(Recorded data begins)
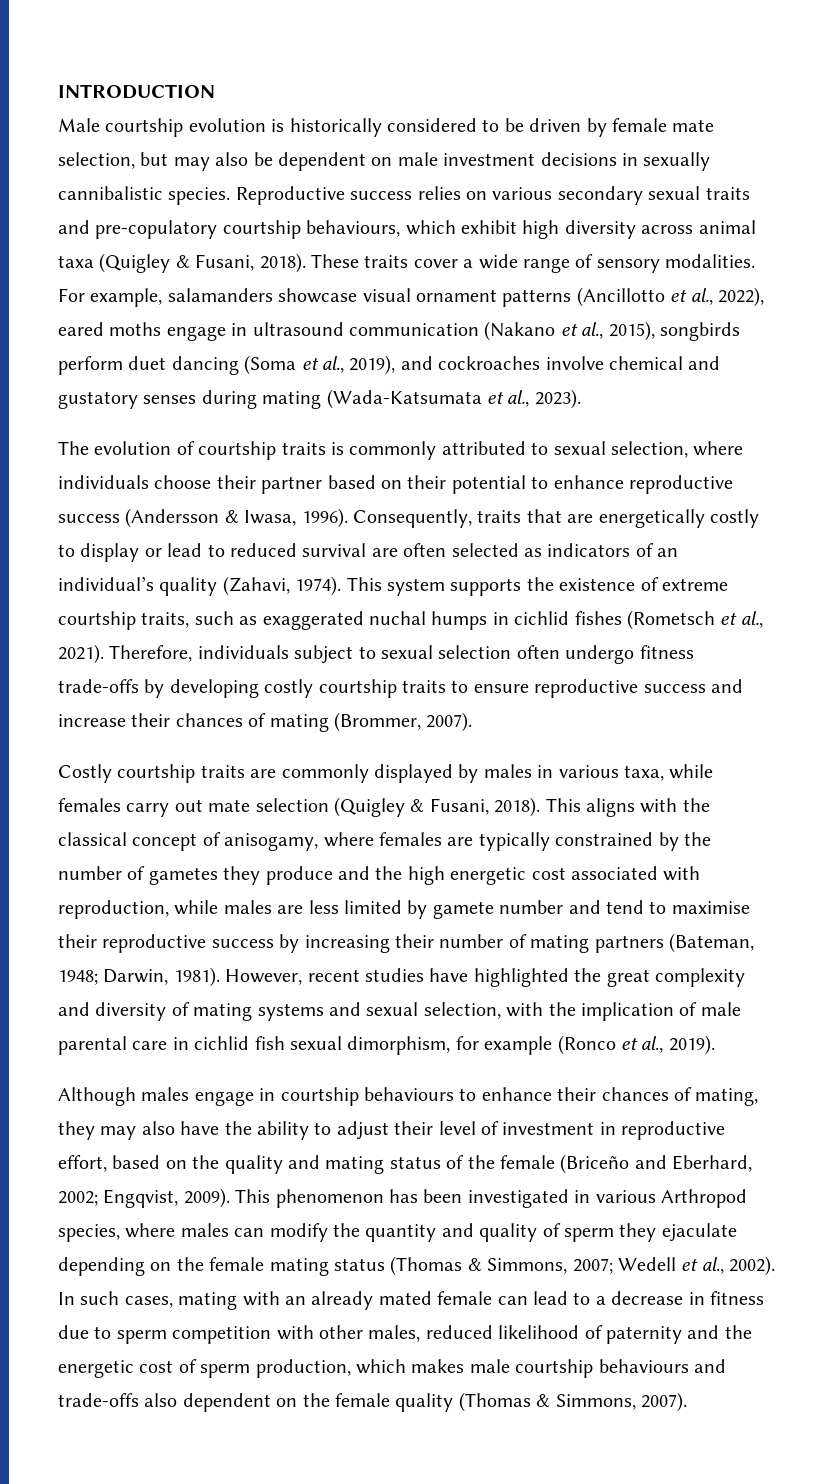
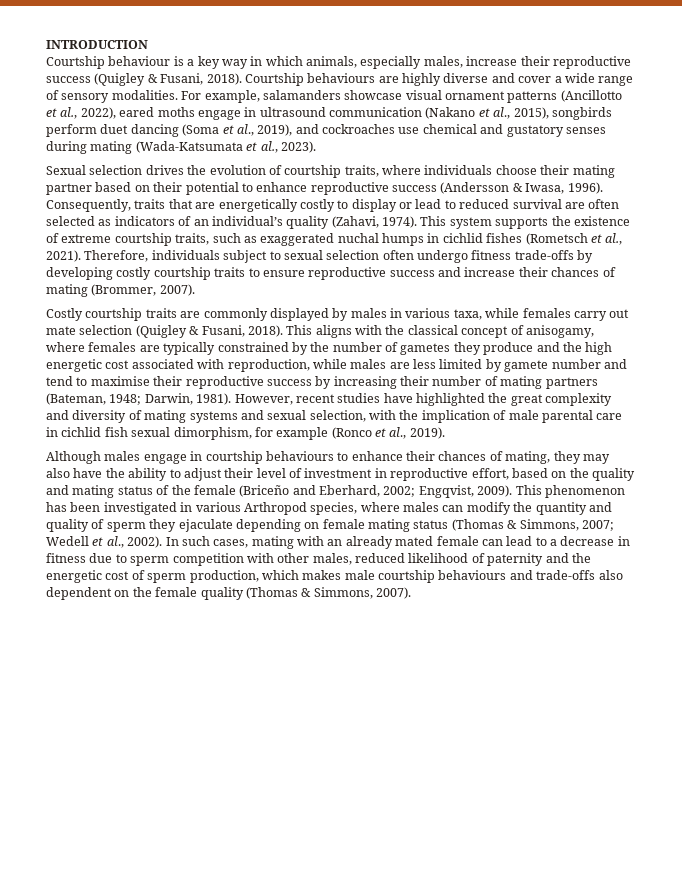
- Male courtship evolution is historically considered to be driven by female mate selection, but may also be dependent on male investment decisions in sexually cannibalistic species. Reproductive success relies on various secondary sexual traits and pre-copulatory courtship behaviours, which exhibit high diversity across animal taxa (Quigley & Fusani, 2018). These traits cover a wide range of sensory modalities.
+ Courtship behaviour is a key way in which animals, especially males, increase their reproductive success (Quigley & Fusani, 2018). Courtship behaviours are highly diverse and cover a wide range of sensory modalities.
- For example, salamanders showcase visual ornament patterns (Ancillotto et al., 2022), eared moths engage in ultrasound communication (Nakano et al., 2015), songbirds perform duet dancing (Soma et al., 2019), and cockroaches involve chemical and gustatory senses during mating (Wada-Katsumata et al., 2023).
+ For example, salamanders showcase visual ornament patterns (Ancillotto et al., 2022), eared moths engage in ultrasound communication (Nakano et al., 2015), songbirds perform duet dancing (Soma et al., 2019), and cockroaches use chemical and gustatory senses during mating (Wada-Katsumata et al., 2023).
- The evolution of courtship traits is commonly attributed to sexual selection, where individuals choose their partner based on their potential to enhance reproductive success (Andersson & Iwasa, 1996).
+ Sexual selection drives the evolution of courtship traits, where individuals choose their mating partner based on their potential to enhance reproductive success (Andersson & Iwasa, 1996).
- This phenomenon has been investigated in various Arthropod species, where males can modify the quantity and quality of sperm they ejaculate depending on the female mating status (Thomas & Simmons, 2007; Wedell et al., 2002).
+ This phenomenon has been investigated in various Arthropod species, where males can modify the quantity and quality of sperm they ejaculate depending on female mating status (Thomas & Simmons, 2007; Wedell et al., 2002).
(Recorded data ends)
Leave the pictures out and output exactly the lines above, from the start of the listing through the line with "- This phenomenon".

- Male courtship evolution is historically considered to be driven by female mate selection, but may also be dependent on male investment decisions in sexually cannibalistic species. Reproductive success relies on various secondary sexual traits and pre-copulatory courtship behaviours, which exhibit high diversity across animal taxa (Quigley & Fusani, 2018). These traits cover a wide range of sensory modalities.
+ Courtship behaviour is a key way in which animals, especially males, increase their reproductive success (Quigley & Fusani, 2018). Courtship behaviours are highly diverse and cover a wide range of sensory modalities.
- For example, salamanders showcase visual ornament patterns (Ancillotto et al., 2022), eared moths engage in ultrasound communication (Nakano et al., 2015), songbirds perform duet dancing (Soma et al., 2019), and cockroaches involve chemical and gustatory senses during mating (Wada-Katsumata et al., 2023).
+ For example, salamanders showcase visual ornament patterns (Ancillotto et al., 2022), eared moths engage in ultrasound communication (Nakano et al., 2015), songbirds perform duet dancing (Soma et al., 2019), and cockroaches use chemical and gustatory senses during mating (Wada-Katsumata et al., 2023).
- The evolution of courtship traits is commonly attributed to sexual selection, where individuals choose their partner based on their potential to enhance reproductive success (Andersson & Iwasa, 1996).
+ Sexual selection drives the evolution of courtship traits, where individuals choose their mating partner based on their potential to enhance reproductive success (Andersson & Iwasa, 1996).
- This phenomenon has been investigated in various Arthropod species, where males can modify the quantity and quality of sperm they ejaculate depending on the female mating status (Thomas & Simmons, 2007; Wedell et al., 2002).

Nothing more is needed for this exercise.